## RECORDS PROVIDED
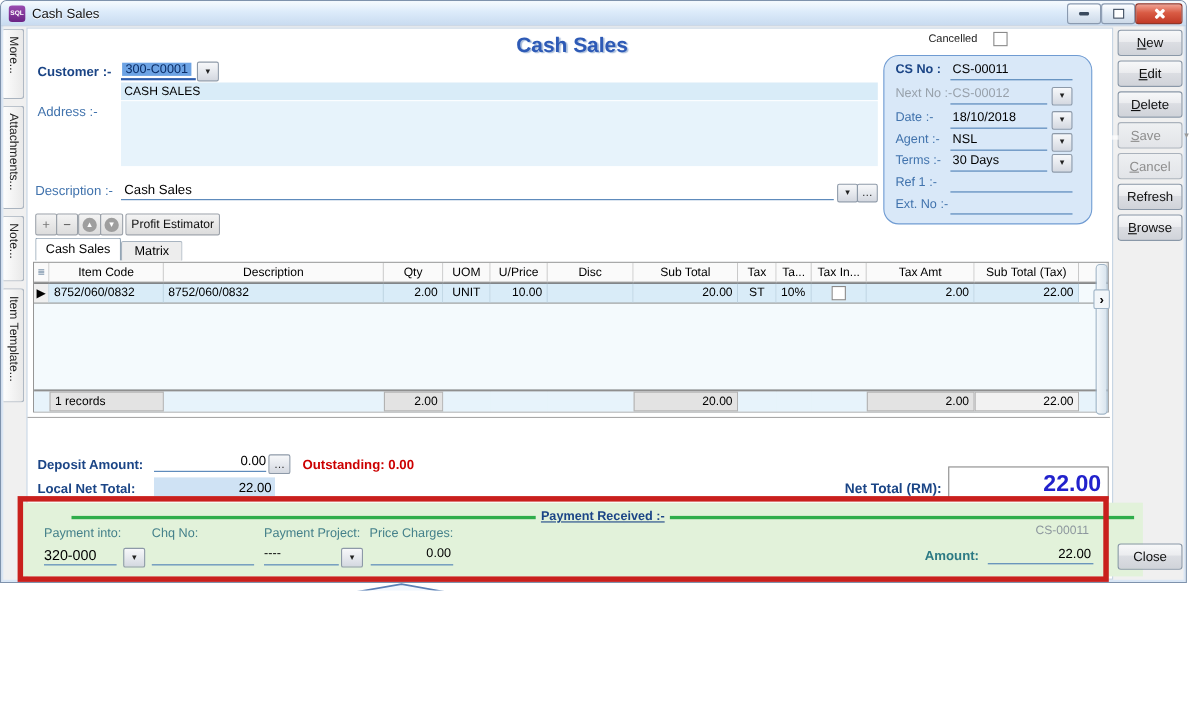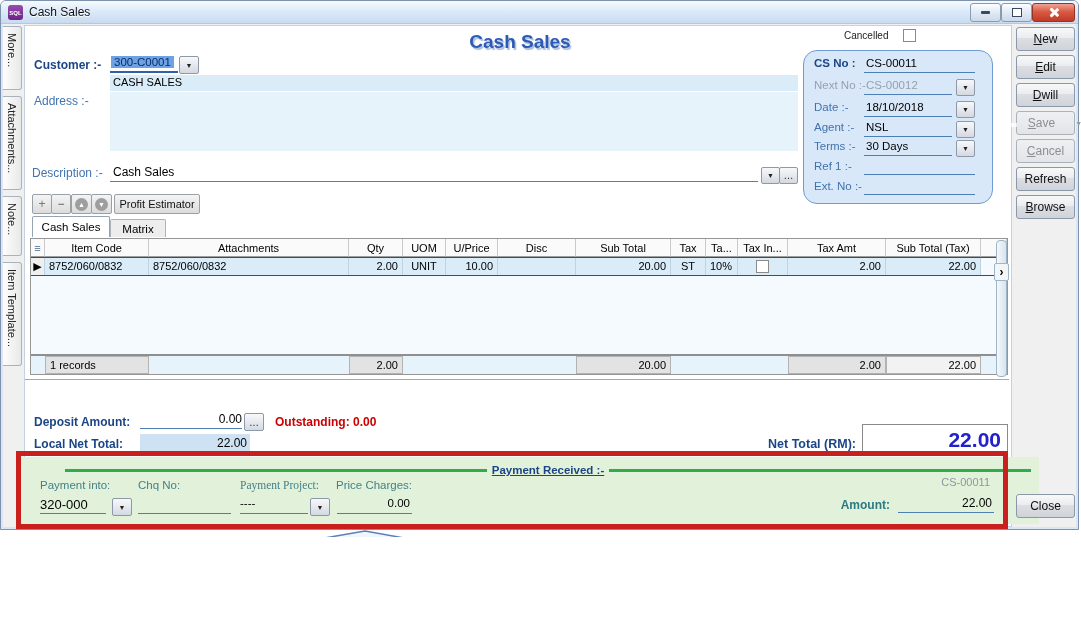--- a/index.html
+++ b/index.html
@@ -347,7 +347,7 @@
       <span><span class="u">E</span><span>dit</span></span>
     </div>
   <div class="abtn" style="top:83px;">
-      <span><span class="u">D</span><span>will</span></span>
+      <span><span class="u">D</span><span>elete</span></span>
     </div>
   <div class="abtn disabled" style="top:111px;">
     <span class="floppy"></span>

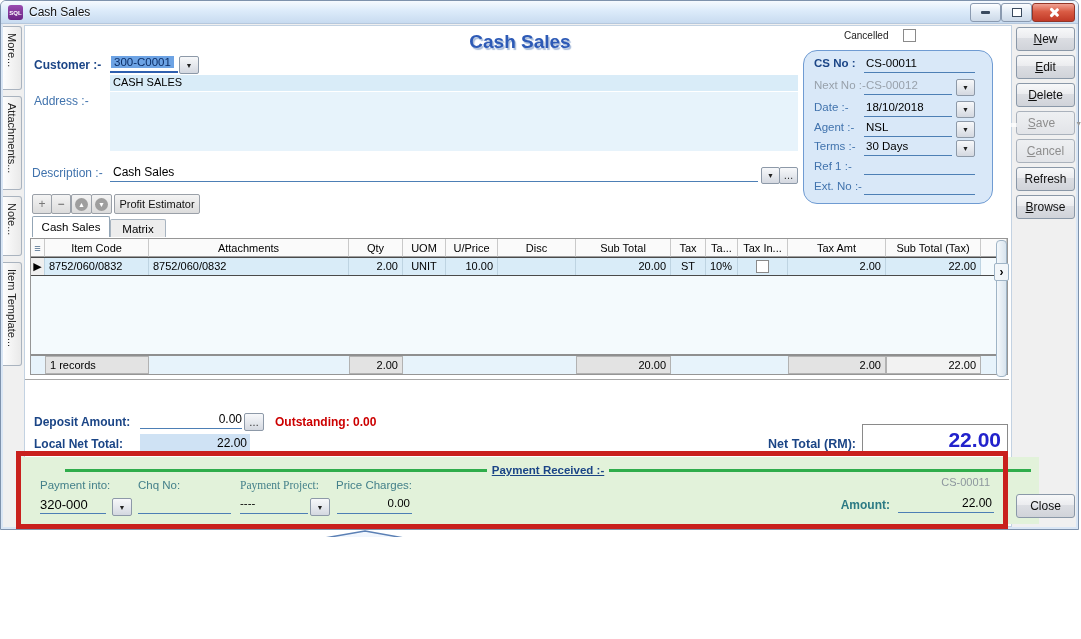--- a/index.html
+++ b/index.html
@@ -239,7 +239,7 @@
     <div class="grow">
       <div class="gh" style="color:#4a6a8a;">≡</div>
       <div class="gh">Item Code</div>
-      <div class="gh">Attachments</div>
+      <div class="gh">Description</div>
       <div class="gh">Qty</div>
       <div class="gh">UOM</div>
       <div class="gh">U/Price</div>

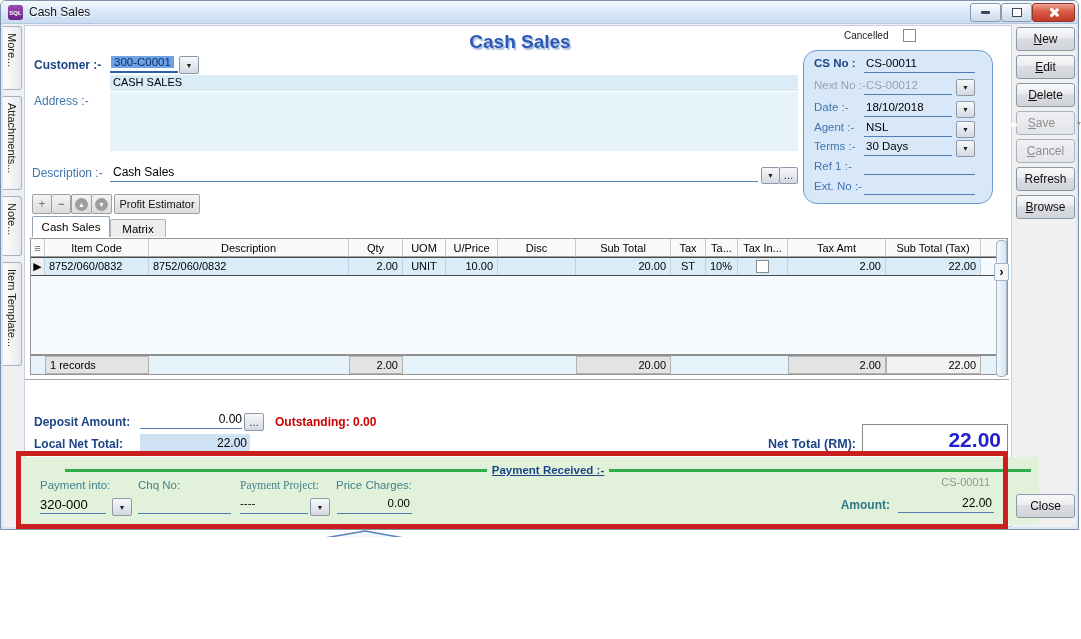--- a/index.html
+++ b/index.html
@@ -320,7 +320,7 @@
   </div>
   <div class="paylbl" style="left:40px;top:479px;">Payment into:</div>
   <div class="paylbl" style="left:138px;top:479px;">Chq No:</div>
-  <div class="paylbl" style="left:240px;top:479px;font-family:Liberation Serif, serif;">Payment Project:</div>
+  <div class="paylbl" style="left:240px;top:479px;">Payment Project:</div>
   <div class="paylbl" style="left:336px;top:479px;">Price Charges:</div>
 
   <div class="abs ulnav" style="left:40px;top:497px;width:66px;height:16px;font-size:13px;"><span>320-000</span></div>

## GOAL OF THE EXERCISE
From the material above, copy everything exactly but the pictures.

## ANSWER SPACE
--- a/index.html
+++ b/index.html
@@ -347,7 +347,7 @@
       <span><span class="u">E</span><span>dit</span></span>
     </div>
   <div class="abtn" style="top:83px;">
-      <span><span class="u">D</span><span>will</span></span>
+      <span><span class="u">D</span><span>elete</span></span>
     </div>
   <div class="abtn disabled" style="top:111px;">
     <span class="floppy"></span>

--- a/index.html
+++ b/index.html
@@ -239,7 +239,7 @@
     <div class="grow">
       <div class="gh" style="color:#4a6a8a;">≡</div>
       <div class="gh">Item Code</div>
-      <div class="gh">Attachments</div>
+      <div class="gh">Description</div>
       <div class="gh">Qty</div>
       <div class="gh">UOM</div>
       <div class="gh">U/Price</div>

--- a/index.html
+++ b/index.html
@@ -320,7 +320,7 @@
   </div>
   <div class="paylbl" style="left:40px;top:479px;">Payment into:</div>
   <div class="paylbl" style="left:138px;top:479px;">Chq No:</div>
-  <div class="paylbl" style="left:240px;top:479px;font-family:Liberation Serif, serif;">Payment Project:</div>
+  <div class="paylbl" style="left:240px;top:479px;">Payment Project:</div>
   <div class="paylbl" style="left:336px;top:479px;">Price Charges:</div>
 
   <div class="abs ulnav" style="left:40px;top:497px;width:66px;height:16px;font-size:13px;"><span>320-000</span></div>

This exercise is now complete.